Тучи над Европой сгущались. В крестьянской Норвегии было не место таким, как он. Так что пусть будет Лондон.
Глава 14
Лондон. Февраль 1943 г.
Липкий зимний туман смягчал очертания окрестностей. Кольбейн Име Мунсен торопливо шагал по брусчатке. Оставалось пройти немало погруженных во тьму улиц до его подвальной квартиры на Риджмонт-Гарден, и у него уже не осталось сомнений в том, что его кто-то преследует.
Им снова овладело отчаяние, ведь это случалось не в первый раз. Страх накатывал и раньше, оставляя в душе глубокие раны. Однажды он бежал в панике до тех пор, пока не перехватило дыхание. В другой раз он прятался в темноте от слепящих окон миллионного города.

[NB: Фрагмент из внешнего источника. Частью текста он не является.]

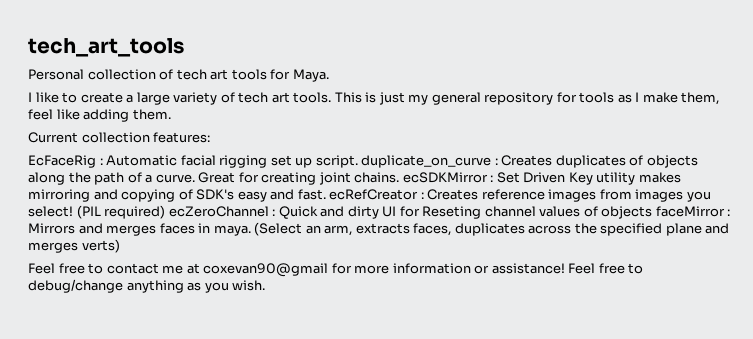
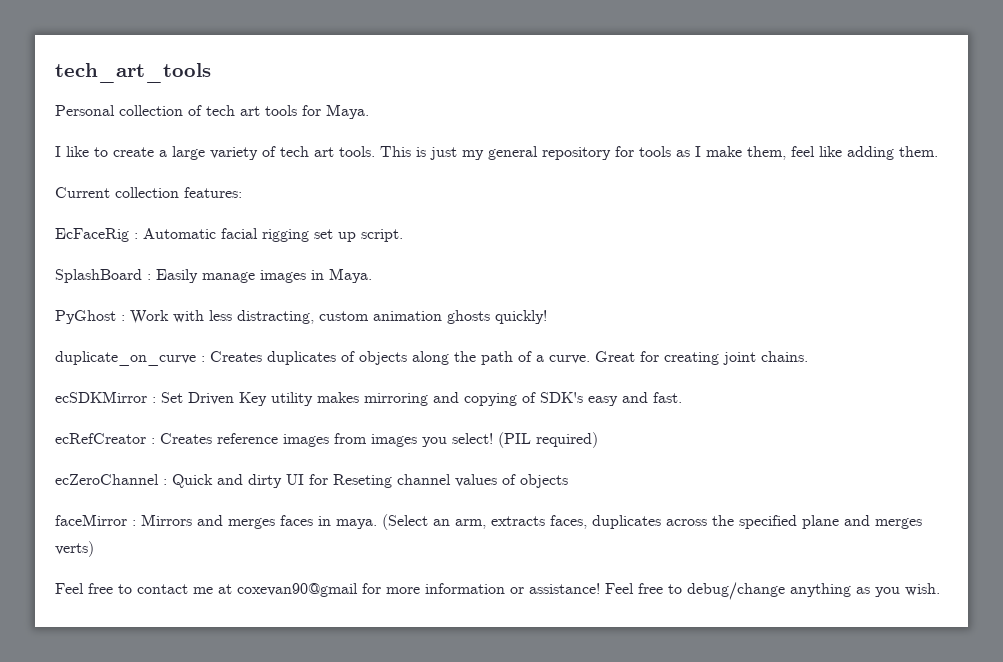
- EcFaceRig : Automatic facial rigging set up script. duplicate_on_curve : Creates duplicates of objects along the path of a curve.
+ EcFaceRig : Automatic facial rigging set up script.
+ SplashBoard : Easily manage images in Maya.
+ PyGhost : Work with less distracting, custom animation ghosts quickly!
+ duplicate_on_curve : Creates duplicates of objects along the path of a curve.
- Great for creating joint chains. ecSDKMirror : Set Driven Key utility makes mirroring and copying of SDK's easy and fast. ecRefCreator : Creates reference images from images you select!
+ Great for creating joint chains.
+ ecSDKMirror : Set Driven Key utility makes mirroring and copying of SDK's easy and fast.
+ ecRefCreator : Creates reference images from images you select!
- (PIL required) ecZeroChannel : Quick and dirty UI for Reseting channel values of objects faceMirror : Mirrors and merges faces in maya.
+ (PIL required)
+ ecZeroChannel : Quick and dirty UI for Reseting channel values of objects
+ faceMirror : Mirrors and merges faces in maya.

В последний раз он просто остановился посреди лондонской ночи, представив, что таким образом сможет противостоять собственному воображению. Ведь никакого преследователя не было. Почему кто-то должен его преследовать? Ведь никто ничего не знает.
Но этим вечером его опять колотила дрожь. Сегодня все было иначе. Он был уверен, почти полностью, что на этот раз не ошибся: кто-то за ним идет.
Он сунул руку в карман выцветшей куртки и нащупал костяную ручку гребня. Сжал ее так сильно, что гравировка с его инициалами впилась в ладонь. Был бы это нож, а не этот нелепый подарок его отца к выпускным экзаменам — расческа. Кольбейн прибавил ходу.
Вечерняя лекция проходила в Галапагосской аудитории на факультете естественных наук Биркбека[13]. Хотя они и были коллегами, Кольбейн никогда не разговаривал со старым профессором, стоявшим на кафедре.
Нет, зачем самому именитому биологу университета тратить время на такого как он? На ничтожного магистра с навевающего сон отделения, занимающегося рептилиями амниотами? Иногда он размышлял, что за рептилией был он сам. Ящерицей, скорее всего. В Вене он щеголял, словно австралийская плащеносная ящерица — напыщенная, пестрая и самоуверенная. Но здесь он был один. Здесь нужно было сливаться с окружающей средой, как хамелеон. Никто не должен узнать о его прошлом. Никто не должен узнать. Это его уничтожит. На этот раз — навсегда.
Если бы лектор представлял, кто сидит на заднем ряду в Галапагосской аудитории, он был бы польщен. Ведь стареющий британец сам был новоиспеченным евгеником. Хотя так больше и не принято было называться. Своим учителем профессор считал Чарльза Дарвина, который утверждал, что теория эволюции применима не только к одноклеточным организмам, растениям и животным, но также и к человеку. Ведь Дарвин показал, что расы меняются, обретая в борьбе своеобразие. И это, разумеется, относилось и к человеческим расам и как нельзя лучше соответствовало теории естественного отбора — что арийская раса как единственная наиболее приспособленная, достигшая наивысшего интеллектуального и социального развития, должна править миром. Другое было бы просто насмешкой над эволюцией.
Впервые этот страх появился у Кольбейна во время лекции, когда он встретился взглядом с профессором, и тот, кажется, узнал его — возможно, вспомнив фотографию, статью или один из бесчисленных симпозиумов, где встречались поборники евгеники. Профессор перевел взгляд, но неприятное чувство от того, что его могли узнать, не покидало его.